• [Data supplied]
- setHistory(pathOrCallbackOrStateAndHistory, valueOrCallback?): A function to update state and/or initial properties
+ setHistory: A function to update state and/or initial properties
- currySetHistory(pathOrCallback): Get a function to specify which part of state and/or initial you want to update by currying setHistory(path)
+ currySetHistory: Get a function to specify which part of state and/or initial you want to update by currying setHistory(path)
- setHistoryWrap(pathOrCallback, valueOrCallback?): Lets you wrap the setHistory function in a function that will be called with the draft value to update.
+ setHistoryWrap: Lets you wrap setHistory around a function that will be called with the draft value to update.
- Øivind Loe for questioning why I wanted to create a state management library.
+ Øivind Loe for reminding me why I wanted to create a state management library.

• [Work request] Only the lines from the one holding "currySetHistory: Get a" through the end of the listing should be given again, exactly and with both ends included.

• [Solution to this exercise]
+ currySetHistory: Get a function to specify which part of state and/or initial you want to update by currying setHistory(path)
- setHistoryWrap(pathOrCallback, valueOrCallback?): Lets you wrap the setHistory function in a function that will be called with the draft value to update.
+ setHistoryWrap: Lets you wrap setHistory around a function that will be called with the draft value to update.
- Øivind Loe for questioning why I wanted to create a state management library.
+ Øivind Loe for reminding me why I wanted to create a state management library.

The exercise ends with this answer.